By Joy Odor, Abuja
The fight for environmental justice, equity, and community rights in West Africa’s mineral-rich heartlands is set to take center stage later this month as Global Rights convenes the 5th West African Mining Host Communities Indaba in Abuja, Nigeria.
The three-day summit will bring together host community representatives, traditional leaders, civil society organizations, policymakers, and regulatory agencies from across the ECOWAS subregion under the theme: “Contextualizing Green Mining Within Free, Prior, and Informed Consent (FPIC).”
While West Africa is endowed with critical minerals such as gold, iron ore, bauxite, lithium, cobalt, and uranium, vital for global industries and the clean energy transition mining has too often left behind a trail of devastation rather than development.
According to Global Rights in a press statement made available to newsmen in Abuja on Saturday by Gaxkin Edosa informed that instead of shared prosperity, mining communities continue to suffer environmental degradation, displacement, land grabs, gender-based violence, child labor, and deepened inequality.
The demand surge for critical minerals in the green energy race risks further marginalizing communities already grappling with pollution, insecurity, and poverty.
“West Africa has remained haunted by the legacy of colonial mineral pillage.

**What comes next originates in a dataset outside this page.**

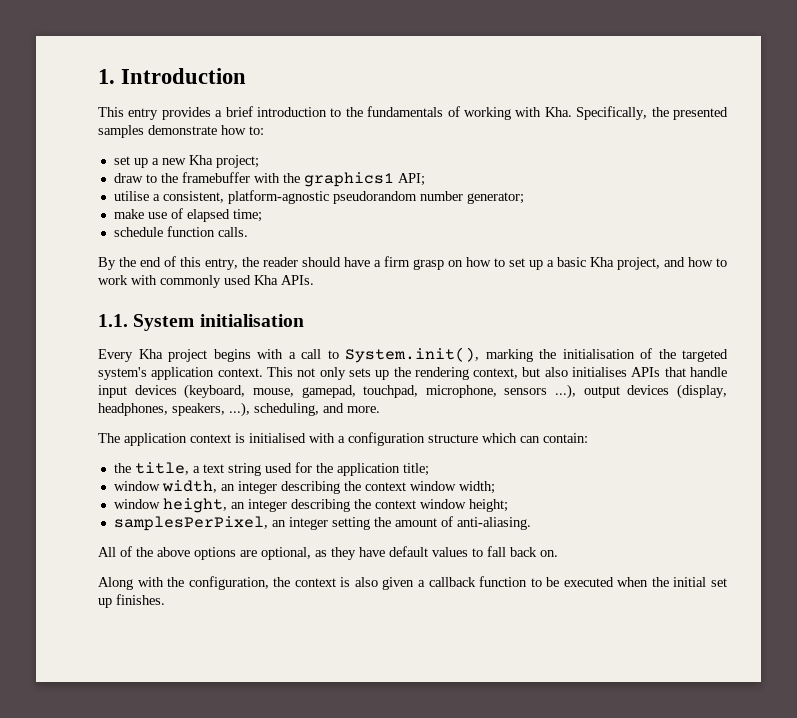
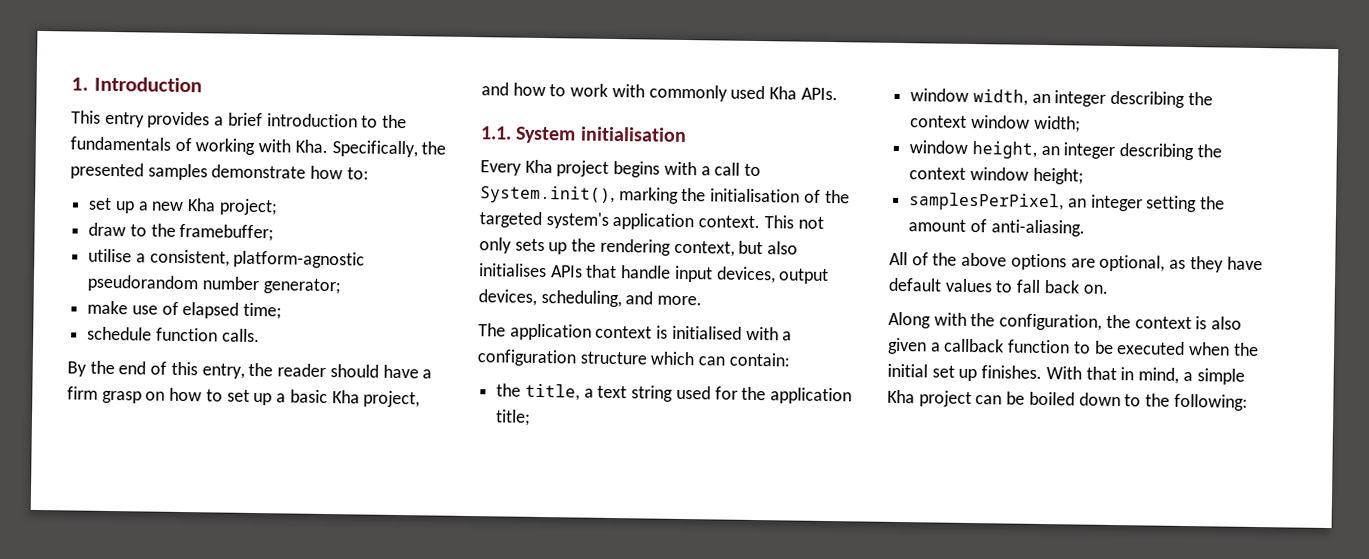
[181,172,425,187] framebuffer with the graphics1 API; -> [179,223,275,242] framebuffer;
[134,384,727,399] [98,402,250,417] devices (keyboard, mouse, gamepad, touchpad, microphone, sensors ...), output devices (display, headphones, speakers, ...), -> [715,266,830,285] [478,289,537,306] devices, output devices,
(165, 599) none -> [1045,366,1245,385] [887,389,1248,411] With that in mind, a simple Kha project can be boiled down to the following:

Today, without strong governance and respect for Free, Prior, and Informed Consent, mining continues to strip communities of their dignity, livelihoods, and futures,” the organizers noted in a statement.
The Indaba, a Zulu and Xhosa word meaning “an important gathering” has, for five years, served as a rallying point for mining host communities across the region to forge a united front, demand accountability, and set their own development agenda.
This year’s edition will place a sharp focus on the intersection of green energy transition and community rights, amid growing global demand for lithium and cobalt for battery production.
Delegates will also spotlight weak enforcement of ECOWAS mining directives, the failure to implement FPIC, and the urgent need to align extractive governance with human rights, environmental sustainability, and equitable development.
With sessions running daily from 9:00 am to 6:00 pm WAT, the Abuja gathering aims to produce a strong, informed, and united movement to push back against exploitative practices and demand a people-centered extractive sector across West Africa.
The gathering will press for reforms that put people before profit, sustainability before exploitation, and justice before dispossession.
The Abuja Indaba will test whether West Africa can seize its mineral wealth as a springboard for transformation or whether history will repeat itself, leaving communities disenfranchised while the world reaps the rewards of their resources.
One thing is certain: the voices rising in Abuja this September will echo far beyond West Africa, shaping the global conversation on mining, equity, and the green energy transition.